» Description of the task: In the entries below, which lines run from the one containing "[324,489,770,510] participant, make" to the one containing "[500,516,1139,535] [96,541,309,560] very"? Copy exactly those lines, ends included, and no others.

» Data extract:
Start of Block
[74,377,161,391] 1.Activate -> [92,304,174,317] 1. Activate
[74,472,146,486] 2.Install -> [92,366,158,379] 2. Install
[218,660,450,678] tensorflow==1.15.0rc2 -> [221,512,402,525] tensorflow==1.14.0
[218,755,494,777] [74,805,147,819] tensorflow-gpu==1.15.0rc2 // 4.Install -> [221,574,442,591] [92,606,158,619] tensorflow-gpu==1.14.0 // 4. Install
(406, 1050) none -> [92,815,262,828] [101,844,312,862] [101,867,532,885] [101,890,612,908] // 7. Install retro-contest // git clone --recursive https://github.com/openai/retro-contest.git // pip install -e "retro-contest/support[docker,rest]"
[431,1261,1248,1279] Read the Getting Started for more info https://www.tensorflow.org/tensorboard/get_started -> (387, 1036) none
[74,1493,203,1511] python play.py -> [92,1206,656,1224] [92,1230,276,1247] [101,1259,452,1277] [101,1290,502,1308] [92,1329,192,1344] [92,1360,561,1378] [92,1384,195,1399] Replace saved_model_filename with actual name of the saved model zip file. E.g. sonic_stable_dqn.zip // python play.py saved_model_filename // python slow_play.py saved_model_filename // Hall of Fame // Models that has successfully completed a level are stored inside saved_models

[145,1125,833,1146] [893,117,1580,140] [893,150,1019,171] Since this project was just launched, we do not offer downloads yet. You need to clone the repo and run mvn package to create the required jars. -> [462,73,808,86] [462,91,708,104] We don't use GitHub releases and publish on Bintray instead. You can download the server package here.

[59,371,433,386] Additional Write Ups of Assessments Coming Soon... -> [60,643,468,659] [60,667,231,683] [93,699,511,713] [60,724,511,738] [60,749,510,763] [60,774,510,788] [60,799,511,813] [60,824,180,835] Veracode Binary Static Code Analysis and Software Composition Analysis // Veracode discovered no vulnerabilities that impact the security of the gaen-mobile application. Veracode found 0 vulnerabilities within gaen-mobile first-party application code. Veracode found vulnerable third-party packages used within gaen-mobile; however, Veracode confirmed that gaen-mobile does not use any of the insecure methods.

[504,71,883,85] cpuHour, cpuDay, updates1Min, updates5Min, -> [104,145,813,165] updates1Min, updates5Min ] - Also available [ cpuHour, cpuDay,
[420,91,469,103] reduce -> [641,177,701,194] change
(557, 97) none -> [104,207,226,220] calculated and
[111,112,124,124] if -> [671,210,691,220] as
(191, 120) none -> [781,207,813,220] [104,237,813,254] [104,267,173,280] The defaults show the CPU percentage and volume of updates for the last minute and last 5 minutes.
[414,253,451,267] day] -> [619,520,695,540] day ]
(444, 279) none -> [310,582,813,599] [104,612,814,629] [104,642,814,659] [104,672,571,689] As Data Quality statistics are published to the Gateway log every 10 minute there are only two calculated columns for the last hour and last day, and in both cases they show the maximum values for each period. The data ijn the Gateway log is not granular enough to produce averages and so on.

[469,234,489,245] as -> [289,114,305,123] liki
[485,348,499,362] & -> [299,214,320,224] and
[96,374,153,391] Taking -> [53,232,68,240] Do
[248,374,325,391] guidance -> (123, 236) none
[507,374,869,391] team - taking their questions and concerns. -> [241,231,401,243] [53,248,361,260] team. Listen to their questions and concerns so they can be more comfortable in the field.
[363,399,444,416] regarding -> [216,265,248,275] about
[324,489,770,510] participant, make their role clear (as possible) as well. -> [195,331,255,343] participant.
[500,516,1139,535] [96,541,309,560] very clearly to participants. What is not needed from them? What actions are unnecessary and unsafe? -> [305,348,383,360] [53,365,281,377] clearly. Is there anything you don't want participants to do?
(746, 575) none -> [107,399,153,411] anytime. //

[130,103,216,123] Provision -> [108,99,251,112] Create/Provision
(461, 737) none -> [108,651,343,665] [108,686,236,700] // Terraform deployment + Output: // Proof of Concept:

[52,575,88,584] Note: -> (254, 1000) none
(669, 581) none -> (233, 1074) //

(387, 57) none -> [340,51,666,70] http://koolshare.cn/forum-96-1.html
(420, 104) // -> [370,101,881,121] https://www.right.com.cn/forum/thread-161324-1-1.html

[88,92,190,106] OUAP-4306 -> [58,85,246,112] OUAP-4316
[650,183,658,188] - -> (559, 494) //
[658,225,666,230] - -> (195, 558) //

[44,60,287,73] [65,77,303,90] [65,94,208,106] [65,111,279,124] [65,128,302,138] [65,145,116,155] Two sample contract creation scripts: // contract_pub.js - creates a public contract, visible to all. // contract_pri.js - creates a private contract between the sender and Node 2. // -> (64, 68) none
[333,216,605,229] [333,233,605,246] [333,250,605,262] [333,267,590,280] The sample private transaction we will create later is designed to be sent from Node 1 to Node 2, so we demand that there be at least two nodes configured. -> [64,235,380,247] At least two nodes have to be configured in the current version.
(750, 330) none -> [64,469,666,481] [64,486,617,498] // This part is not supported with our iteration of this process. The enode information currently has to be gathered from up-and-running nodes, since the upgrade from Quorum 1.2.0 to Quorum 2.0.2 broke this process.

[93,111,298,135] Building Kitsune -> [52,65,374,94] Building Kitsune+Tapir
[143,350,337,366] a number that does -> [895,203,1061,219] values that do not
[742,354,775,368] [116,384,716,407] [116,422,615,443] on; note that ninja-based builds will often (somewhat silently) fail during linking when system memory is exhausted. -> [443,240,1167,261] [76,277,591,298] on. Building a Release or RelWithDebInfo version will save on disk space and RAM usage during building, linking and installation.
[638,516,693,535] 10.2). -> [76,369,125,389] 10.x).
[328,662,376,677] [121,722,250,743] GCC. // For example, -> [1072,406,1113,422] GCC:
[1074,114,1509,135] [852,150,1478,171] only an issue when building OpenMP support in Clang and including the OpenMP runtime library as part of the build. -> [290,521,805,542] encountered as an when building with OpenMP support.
End of Block
» Response to this exercise:
[324,489,770,510] participant, make their role clear (as possible) as well. -> [195,331,255,343] participant.
[500,516,1139,535] [96,541,309,560] very clearly to participants. What is not needed from them? What actions are unnecessary and unsafe? -> [305,348,383,360] [53,365,281,377] clearly. Is there anything you don't want participants to do?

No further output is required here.